Martinez has since become a prominent name in San Antonio’s tattoo scene, but breaking into it early on was harder than it is nowadays. The tattooer explained that the scene used to be dominated by tight-lipped bikers that weren’t exactly keen on giving out tips, or welcoming outsiders to the community for that matter. He also explained that finding tattoo machines and supplies was pretty much out of the question in those days.
“It’s not like it is now where you can just order whatever you want off the internet,” Martinez told us, saying that a person would need a reference number and have to pay an annual due to even order the equipment.
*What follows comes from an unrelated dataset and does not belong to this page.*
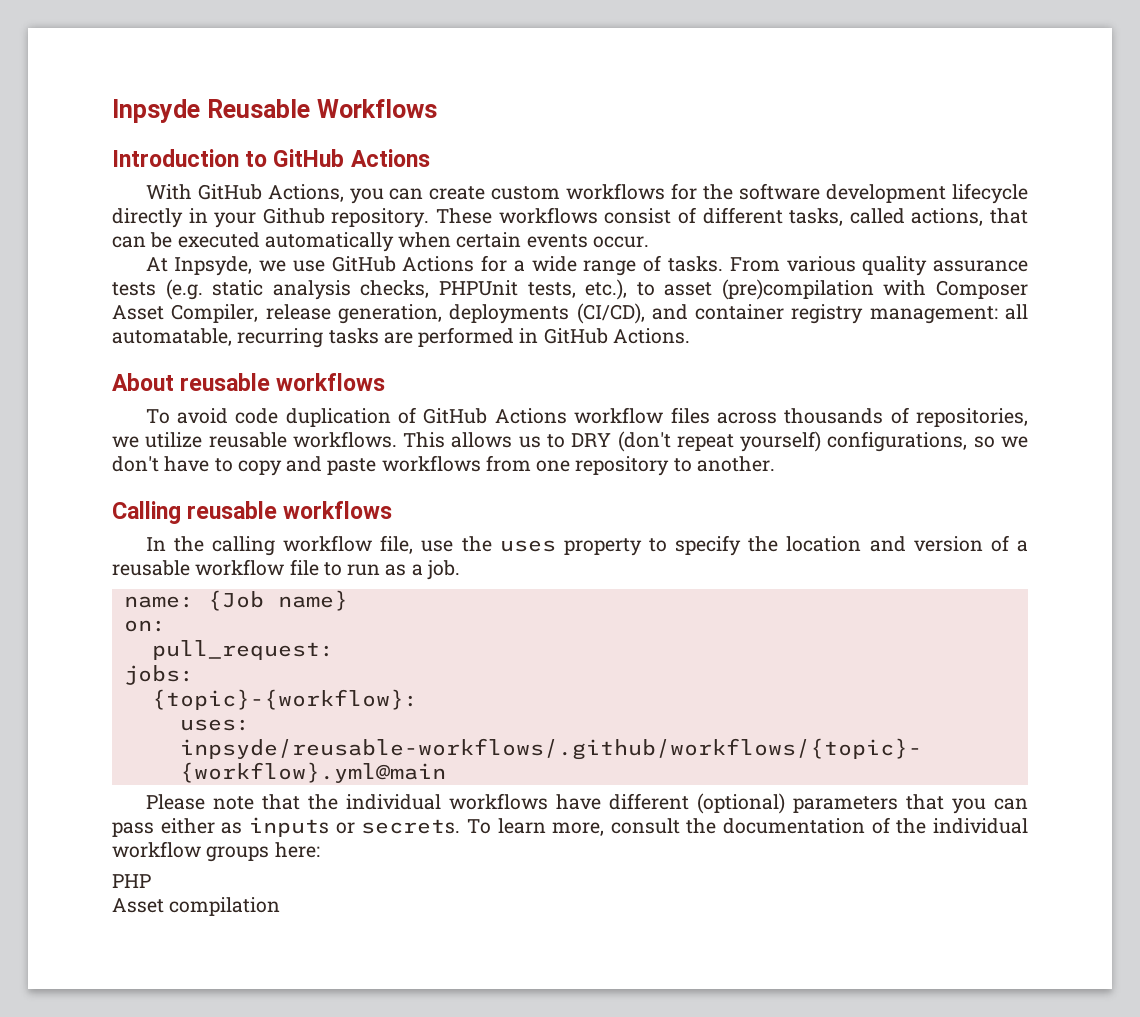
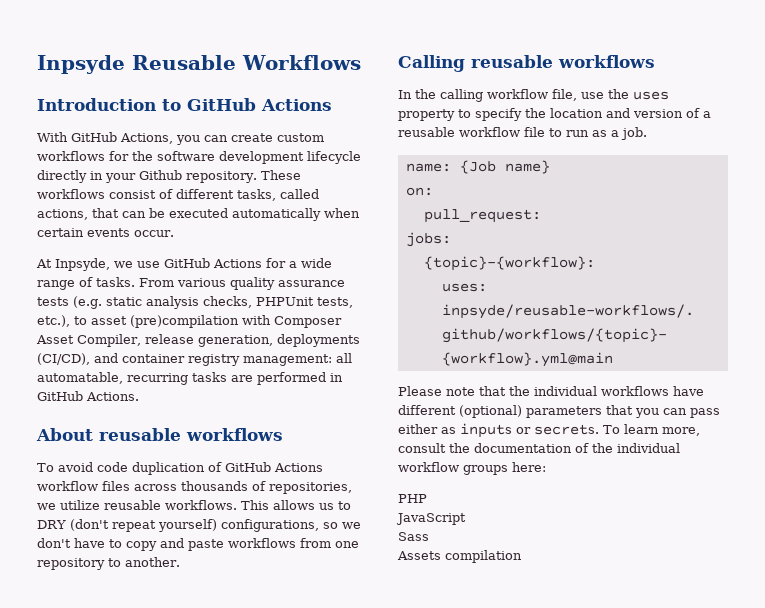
- Asset compilation
+ JavaScript
+ Sass
+ Assets compilation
Eventually breaking into the scene and getting a start at Mr. Lucky’s in 1999, Martinez was taken under the wing of shop owner Weldon Lewis, where Martinez says he learned how to paint, tattoo and interact with clients. Martinez says it wasn’t necessarily a formal apprenticeship but a “working and guided” tattoo-learning process.
As for style, Martinez likes the “silly, not so serious,” recalling a rubber chicken he once tattooed on someone. But really, he loves working on big, Americana traditional-themed pieces – like the classic “rock of ages,” a nautical-themed piece with a woman clinging to a stone cross in the middle a thunderous sea.
Now Martinez works out of Element with Jedidiah Reed and some of the Alamo City’s other tattoo scene heavy-hitters, like Sweet Lorraine and Kelly Edwards. It’s a clean, open space (which last week got a 100 percent on its surprise health inspection) that looks half art gallery, half tattoo studio. The artists strip the walls once a year to clean, repaint and redecorate.
As Reed puts it, “A shop’s like a living entity.”